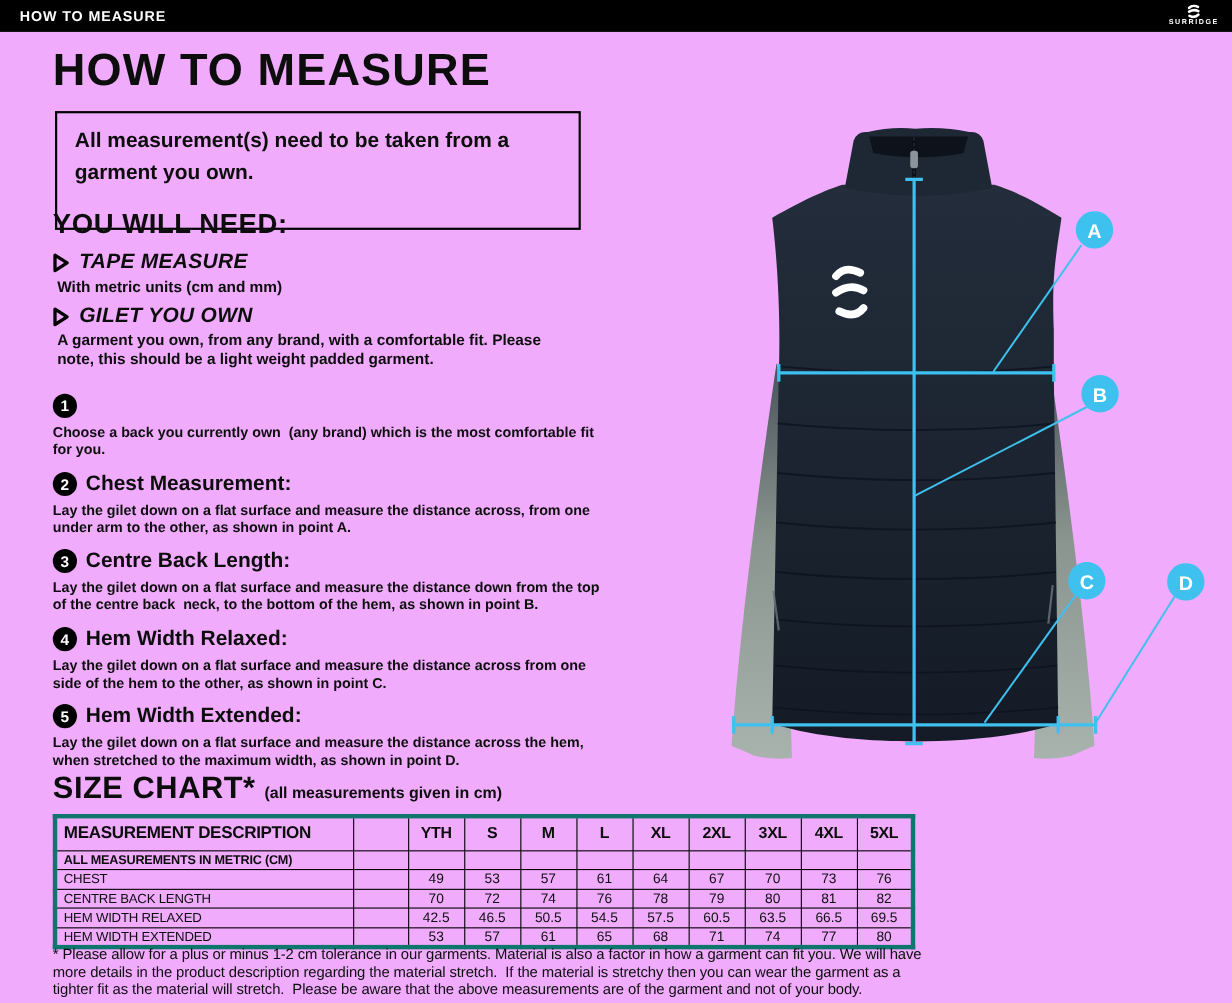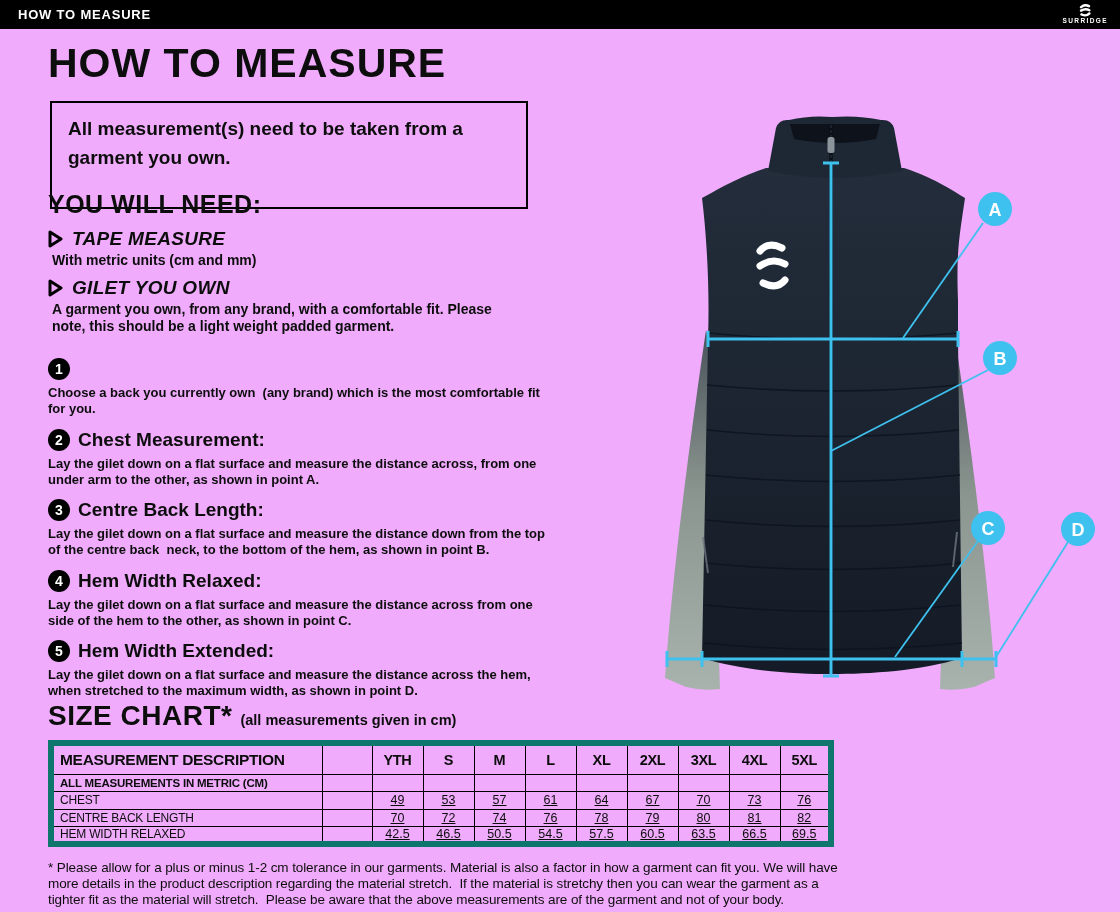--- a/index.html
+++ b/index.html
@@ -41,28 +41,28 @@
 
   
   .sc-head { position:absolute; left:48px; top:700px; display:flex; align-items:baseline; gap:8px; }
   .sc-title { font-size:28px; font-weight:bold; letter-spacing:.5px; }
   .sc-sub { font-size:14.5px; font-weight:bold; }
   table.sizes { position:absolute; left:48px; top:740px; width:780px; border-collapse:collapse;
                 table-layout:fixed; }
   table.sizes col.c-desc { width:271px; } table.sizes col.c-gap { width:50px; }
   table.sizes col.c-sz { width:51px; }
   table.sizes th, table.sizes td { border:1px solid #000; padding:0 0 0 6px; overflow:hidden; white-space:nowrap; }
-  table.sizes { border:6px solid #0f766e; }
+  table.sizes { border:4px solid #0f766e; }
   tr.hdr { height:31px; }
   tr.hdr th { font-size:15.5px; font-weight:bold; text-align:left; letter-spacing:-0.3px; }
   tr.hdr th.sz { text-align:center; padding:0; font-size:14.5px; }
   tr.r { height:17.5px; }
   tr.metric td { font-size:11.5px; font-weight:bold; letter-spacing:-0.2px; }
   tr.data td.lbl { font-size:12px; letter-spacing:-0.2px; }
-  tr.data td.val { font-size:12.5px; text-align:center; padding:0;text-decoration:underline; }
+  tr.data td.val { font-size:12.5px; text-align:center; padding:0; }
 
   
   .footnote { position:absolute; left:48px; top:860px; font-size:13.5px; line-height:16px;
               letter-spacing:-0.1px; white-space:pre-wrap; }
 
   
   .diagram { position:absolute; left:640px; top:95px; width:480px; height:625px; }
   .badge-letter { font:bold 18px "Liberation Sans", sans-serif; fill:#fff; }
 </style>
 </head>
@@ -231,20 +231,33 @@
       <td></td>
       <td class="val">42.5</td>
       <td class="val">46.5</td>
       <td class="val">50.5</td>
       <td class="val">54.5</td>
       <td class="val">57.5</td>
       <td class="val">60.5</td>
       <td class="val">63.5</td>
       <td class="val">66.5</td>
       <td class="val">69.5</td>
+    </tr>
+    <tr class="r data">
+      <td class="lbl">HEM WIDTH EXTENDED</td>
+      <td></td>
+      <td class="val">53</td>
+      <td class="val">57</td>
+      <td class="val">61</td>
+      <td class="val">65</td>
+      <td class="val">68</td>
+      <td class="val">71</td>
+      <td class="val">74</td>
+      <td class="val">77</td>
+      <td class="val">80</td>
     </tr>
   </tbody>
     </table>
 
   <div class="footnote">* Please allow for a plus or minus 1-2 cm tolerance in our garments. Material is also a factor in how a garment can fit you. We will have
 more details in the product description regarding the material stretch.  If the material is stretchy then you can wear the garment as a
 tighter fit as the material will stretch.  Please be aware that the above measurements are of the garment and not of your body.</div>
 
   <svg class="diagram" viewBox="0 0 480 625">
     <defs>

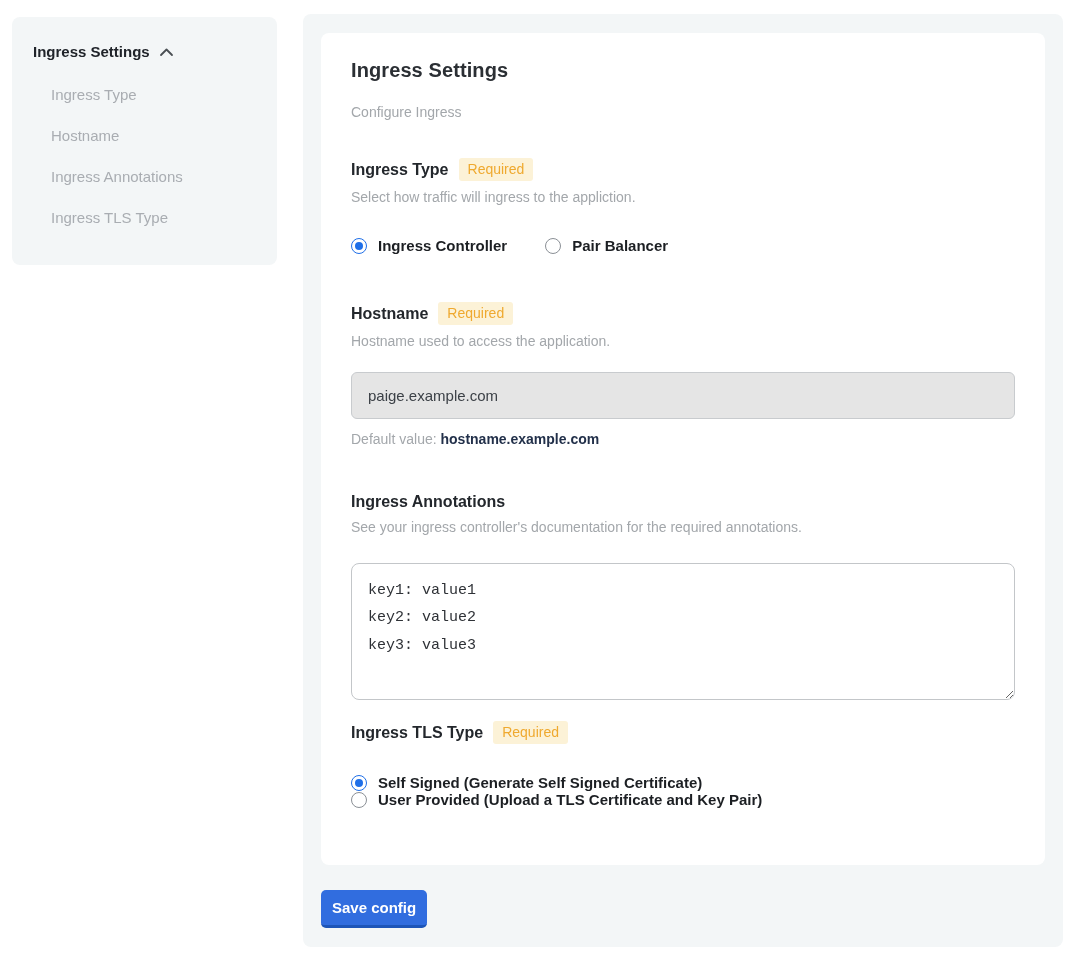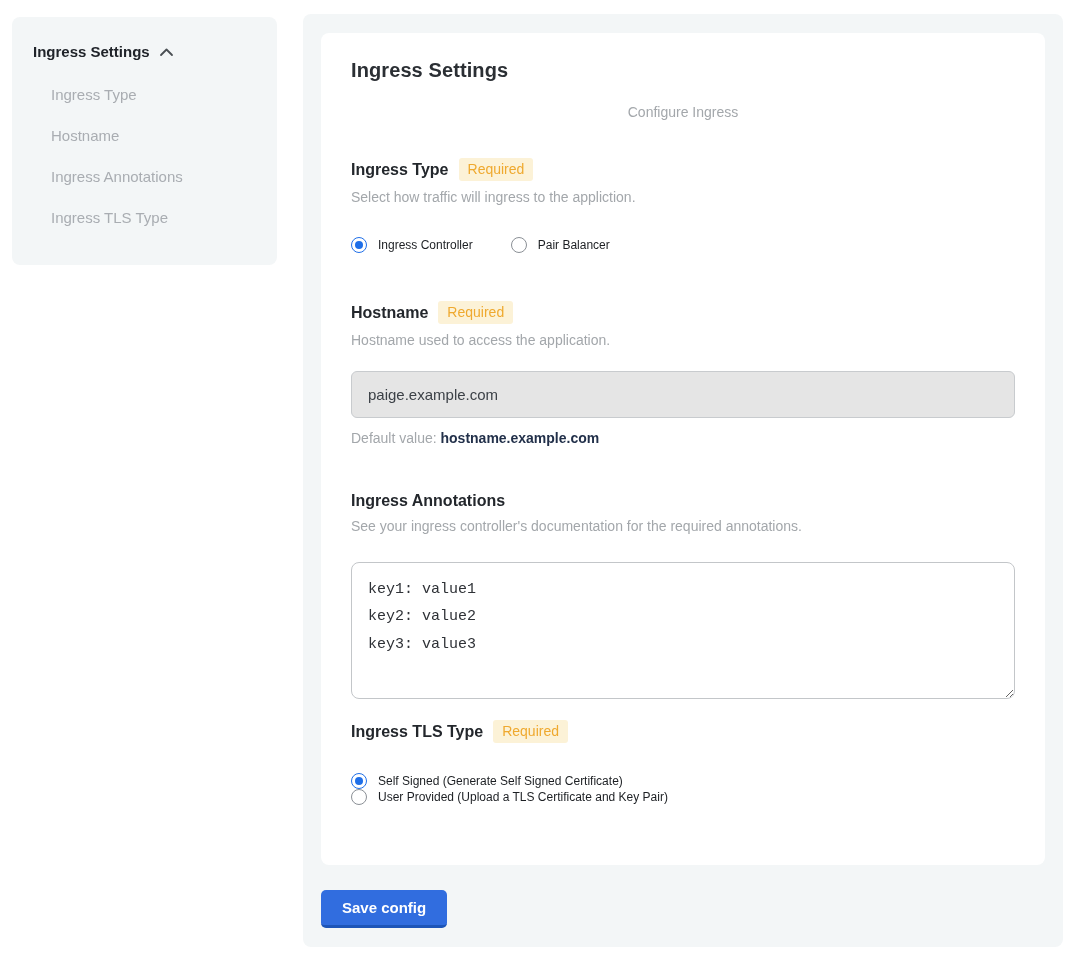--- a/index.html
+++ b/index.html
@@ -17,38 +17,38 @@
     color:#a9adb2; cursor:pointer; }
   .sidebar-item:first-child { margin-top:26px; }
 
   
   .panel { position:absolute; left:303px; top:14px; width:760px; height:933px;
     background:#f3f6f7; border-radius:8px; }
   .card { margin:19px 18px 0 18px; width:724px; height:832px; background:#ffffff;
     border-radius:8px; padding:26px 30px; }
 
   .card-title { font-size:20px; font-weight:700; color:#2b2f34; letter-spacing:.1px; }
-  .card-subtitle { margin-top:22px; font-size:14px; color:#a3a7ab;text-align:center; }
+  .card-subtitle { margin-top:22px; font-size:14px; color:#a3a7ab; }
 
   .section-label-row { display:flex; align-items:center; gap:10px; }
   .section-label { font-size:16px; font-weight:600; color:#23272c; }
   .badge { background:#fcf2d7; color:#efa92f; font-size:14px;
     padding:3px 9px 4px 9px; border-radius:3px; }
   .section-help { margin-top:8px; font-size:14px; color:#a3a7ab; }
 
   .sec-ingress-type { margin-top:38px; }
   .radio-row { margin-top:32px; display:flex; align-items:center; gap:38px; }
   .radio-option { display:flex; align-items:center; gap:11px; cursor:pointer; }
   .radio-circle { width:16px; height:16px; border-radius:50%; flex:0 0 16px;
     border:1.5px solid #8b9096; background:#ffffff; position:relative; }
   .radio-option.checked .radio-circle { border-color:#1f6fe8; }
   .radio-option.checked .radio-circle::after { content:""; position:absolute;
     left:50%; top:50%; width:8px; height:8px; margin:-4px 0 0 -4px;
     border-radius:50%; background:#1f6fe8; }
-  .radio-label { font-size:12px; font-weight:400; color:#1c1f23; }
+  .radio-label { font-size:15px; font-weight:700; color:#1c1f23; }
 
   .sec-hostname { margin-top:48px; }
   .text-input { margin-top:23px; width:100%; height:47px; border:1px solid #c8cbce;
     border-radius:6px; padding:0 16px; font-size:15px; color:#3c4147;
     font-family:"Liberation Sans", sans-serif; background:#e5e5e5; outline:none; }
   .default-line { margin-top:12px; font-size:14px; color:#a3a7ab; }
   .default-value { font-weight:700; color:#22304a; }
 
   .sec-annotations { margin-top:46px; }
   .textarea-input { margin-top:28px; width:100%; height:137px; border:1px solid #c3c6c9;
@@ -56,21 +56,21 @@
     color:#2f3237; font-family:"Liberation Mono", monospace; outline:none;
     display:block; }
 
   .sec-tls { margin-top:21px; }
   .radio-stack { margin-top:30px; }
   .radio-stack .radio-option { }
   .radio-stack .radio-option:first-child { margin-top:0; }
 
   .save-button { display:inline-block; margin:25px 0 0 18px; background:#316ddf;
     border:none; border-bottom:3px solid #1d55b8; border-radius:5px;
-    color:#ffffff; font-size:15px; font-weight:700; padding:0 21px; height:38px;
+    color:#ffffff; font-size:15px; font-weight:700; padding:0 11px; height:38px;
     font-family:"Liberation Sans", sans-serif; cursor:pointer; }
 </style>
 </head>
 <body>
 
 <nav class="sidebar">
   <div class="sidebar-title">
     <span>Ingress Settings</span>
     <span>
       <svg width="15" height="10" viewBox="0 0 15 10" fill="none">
::::::::
**Exercise prompt:** Scan the records above line by line, counting those where the word "none" appears, and give the count alone.

**Output of the exercise:** 4